WHAT YOU HAVE TO DO: Match on the string "monospace" in the entries below and return every matching line.

MATERIAL PROVIDED below:

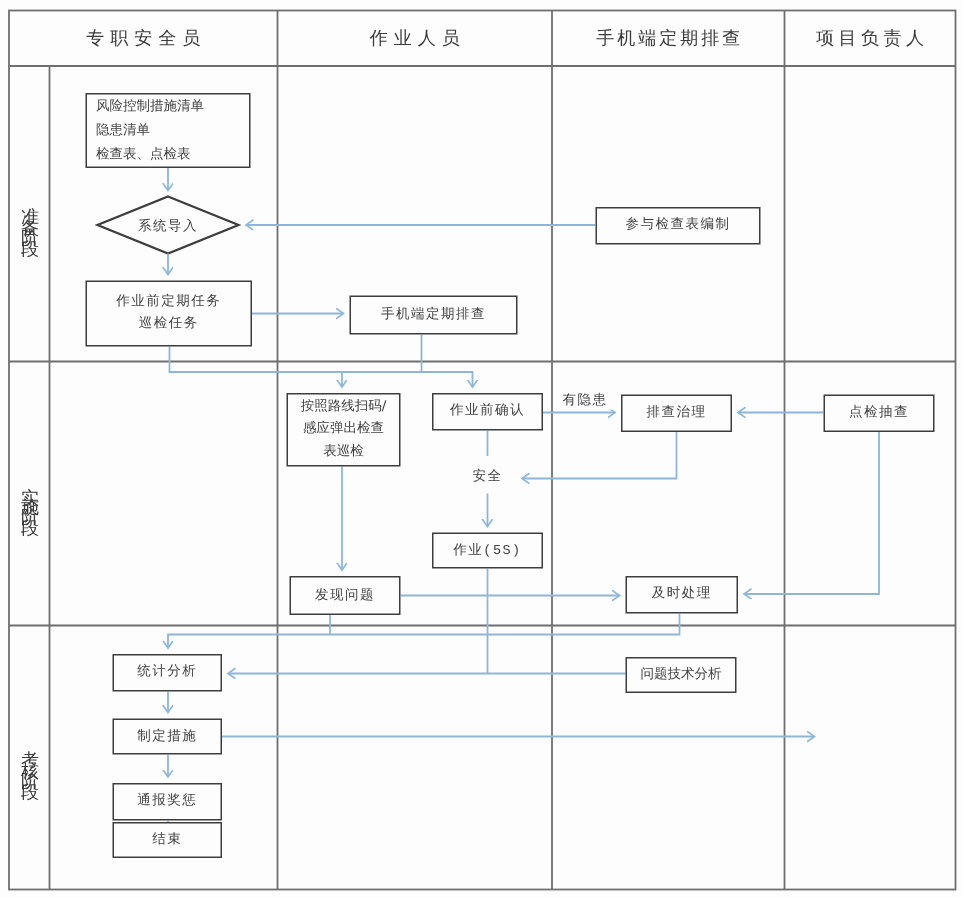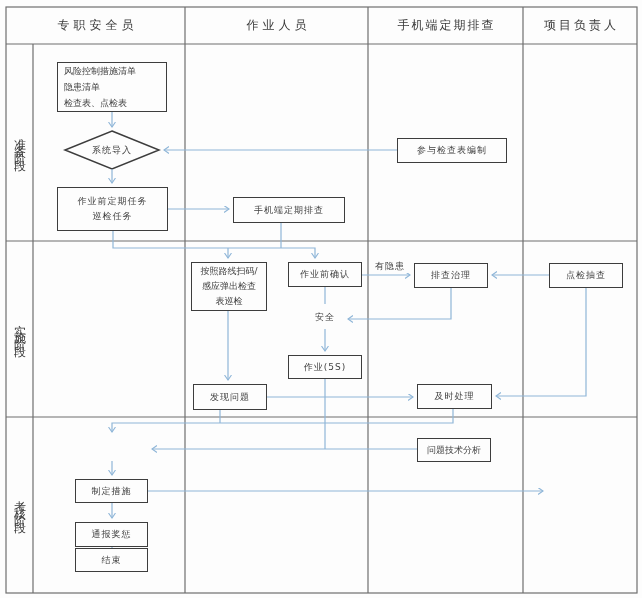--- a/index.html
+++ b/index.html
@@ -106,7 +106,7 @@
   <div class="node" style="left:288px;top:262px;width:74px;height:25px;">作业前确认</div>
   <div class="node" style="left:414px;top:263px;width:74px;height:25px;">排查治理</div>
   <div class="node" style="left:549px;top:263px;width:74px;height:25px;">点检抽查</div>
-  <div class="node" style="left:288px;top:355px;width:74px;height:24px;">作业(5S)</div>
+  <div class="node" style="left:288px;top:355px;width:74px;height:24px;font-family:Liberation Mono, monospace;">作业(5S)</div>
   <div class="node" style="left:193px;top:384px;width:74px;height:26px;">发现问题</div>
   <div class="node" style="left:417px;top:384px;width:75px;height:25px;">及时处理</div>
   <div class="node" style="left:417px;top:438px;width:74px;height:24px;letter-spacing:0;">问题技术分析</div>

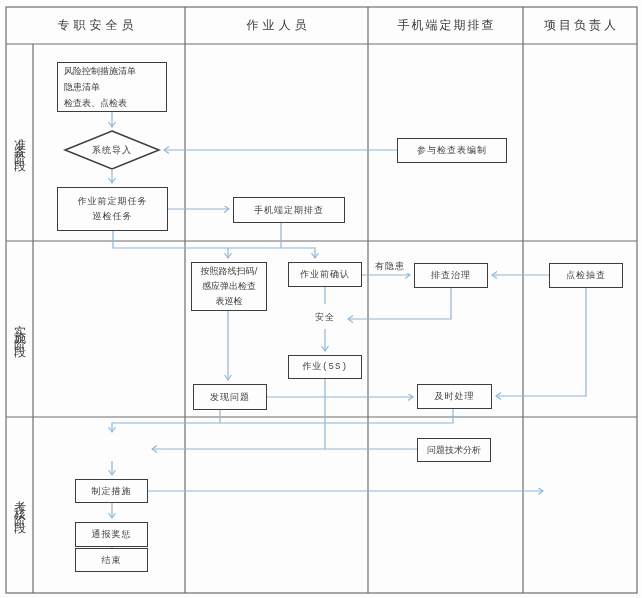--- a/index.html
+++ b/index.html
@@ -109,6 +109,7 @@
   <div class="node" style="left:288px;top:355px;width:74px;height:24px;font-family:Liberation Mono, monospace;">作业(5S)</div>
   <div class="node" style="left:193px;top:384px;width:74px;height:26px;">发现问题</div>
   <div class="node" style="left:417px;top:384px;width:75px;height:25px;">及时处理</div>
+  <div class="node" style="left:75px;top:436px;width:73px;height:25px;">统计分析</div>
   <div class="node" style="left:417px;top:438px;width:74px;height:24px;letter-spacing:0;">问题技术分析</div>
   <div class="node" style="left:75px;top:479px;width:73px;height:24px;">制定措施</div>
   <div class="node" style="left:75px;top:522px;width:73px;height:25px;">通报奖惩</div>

End of MATERIAL PROVIDED.

WORKED SOLUTION:
+  <div class="node" style="left:288px;top:355px;width:74px;height:24px;font-family:Liberation Mono, monospace;">作业(5S)</div>
   <div class="node" style="left:288px;top:355px;width:74px;height:24px;font-family:Liberation Mono, monospace;">作业(5S)</div>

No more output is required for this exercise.